I am testing the new Beta, and have found a couple of rather anoying
issues. Hopefully there will be a fix for these, prior to final release.
If there already exists any fix, please let me know.
First of all, I have set up my system so that it should read the first
24 lines whenever I am in my net browser, and reach a new page. Yet,
when I am in Thunderbird, and open a received message, I want it to read
the whole message. That is why, I have gone to the WE controlpanel, and
under the Verbosity\BrowseMode\New Page, have saved a Program Specific
setting of All Page. Still, no matter what I set this to, only the first
line of the message is read out.
The only workaround I have found, is to hit Read-To-End on each message.

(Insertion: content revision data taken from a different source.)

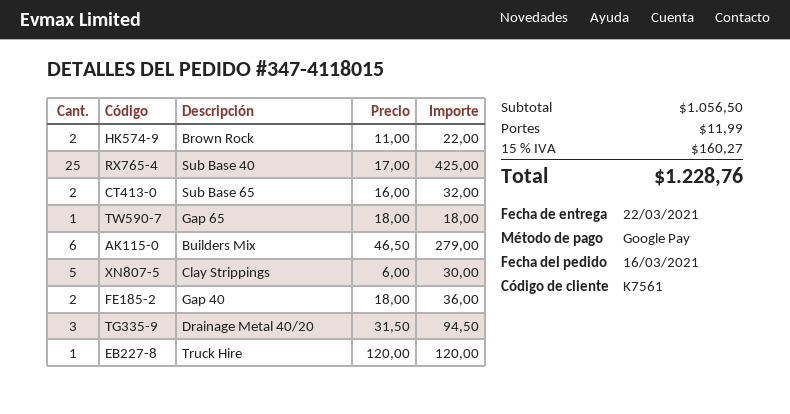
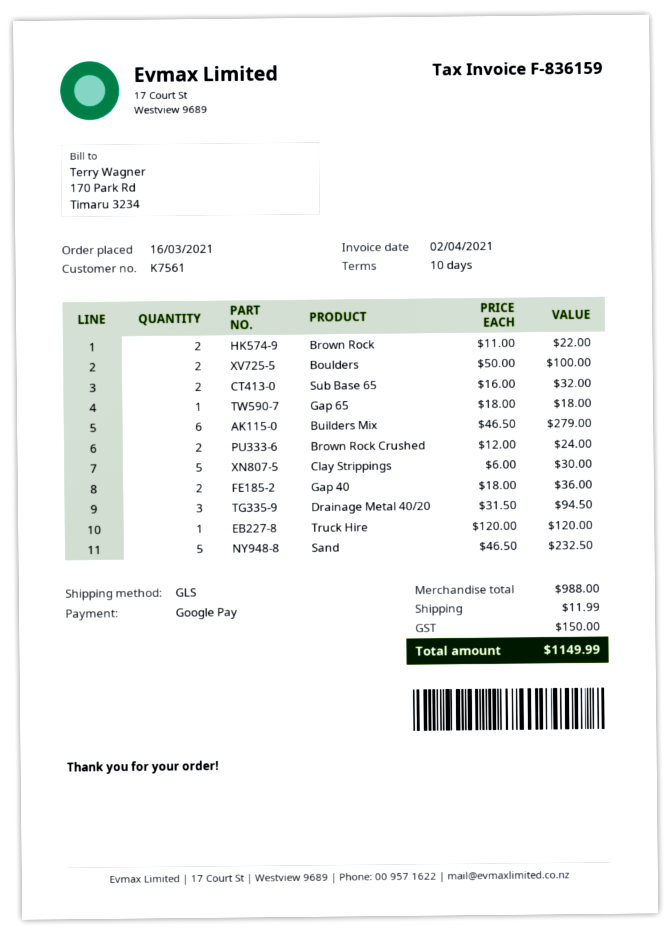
Sub Base 40: 25 x 17.00 = 425.00 -> none
Boulders: none -> 2 x 50.00 = 100.00
Brown Rock Crushed: none -> 2 x 12.00 = 24.00
Sand: none -> 5 x 46.50 = 232.50
subtotal: 1056.50 -> 988.00
tax: 160.27 -> 150.00
total: 1228.76 -> 1149.99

This causes me to have to open the first message, hit Read-To-End, press
Ctrl to shut it up if I don't need all the message, Hit Del-key to
delete; and repeat the whole procedure on the next message. In WE8.4, I
simply had it working just fine, hitting Del, the message was deleted
and the next one was automatically coming up and being read out. Any fix
here?
Arrowing up and down in a Thunderbird message, there is a significant
delay. Press the arrow-key, wait for at least a second, and then hope to
hear anything spoken. If you are lucky, it will happen in one second,
otherwise keep your breath, it may happen in two or three. Smiles. This
is a clear slow-down from what 8.4 would perform, and hopefully will be
gone in the final release.
In the new Browse Mode, there seem to be a funny thing going on. whether
this is intended, or is one of the natures of Betas, or even could be
due to some setting I need change, I don't know. Opening a new page on
the net, and then hitting the N-key for next line of text, sure enough
reads out the text - as expected. But if you quickly hit the N-Key say
three times, three lines of text are read out. In the old Browse Mode,
you would jump down to the third line of text. Same behavior goes on
with the L-key for links. Hit it a handful times, and you will have a
handful links read out consequtively.
OK, in one way, I can see a few places where this behavior could be
useful enough. If you are reading a page on EBay, where the links does
not matter, you could always have open the site, hit N 50 times, and sit
back and listen to the whole textual part of the page. Nice. Only, why
not then add on this as an extra feature in the new Browse Mode. Press
the Period-key, followed by the N-key, and all plain text lines would be
read out. Press the Period-key, followed by the L-key, and all links on
the page will be read out automatically. This could be a nice little
goodie of the new Browse Mode.
Still, it is rather anoying, when you know you are looking for text that
appears on the 5th text line of a page, and you quickly press 5 times on
the N-key - only to find yourself being loaded down with the four first
text lines as well.
By the way, this very same issue goes on in Thunderbird, Internet
Explorer and Firefox - so apparently not a program specific issue. I
have turned off all apps, just to test if this was caused by any apps,
but nope, it still goes on. Have I missed something, or can this be
duplicated?
If you open the Documentation (like the App Developer's Reference),
another buggy thing or two creeps up on you. Wonder if anyone else can
reproduce.
Number one bug, you will see by these steps:
1. Open the Documentation.
2. Hit Alt-S, and enter a search term. Hit Enter.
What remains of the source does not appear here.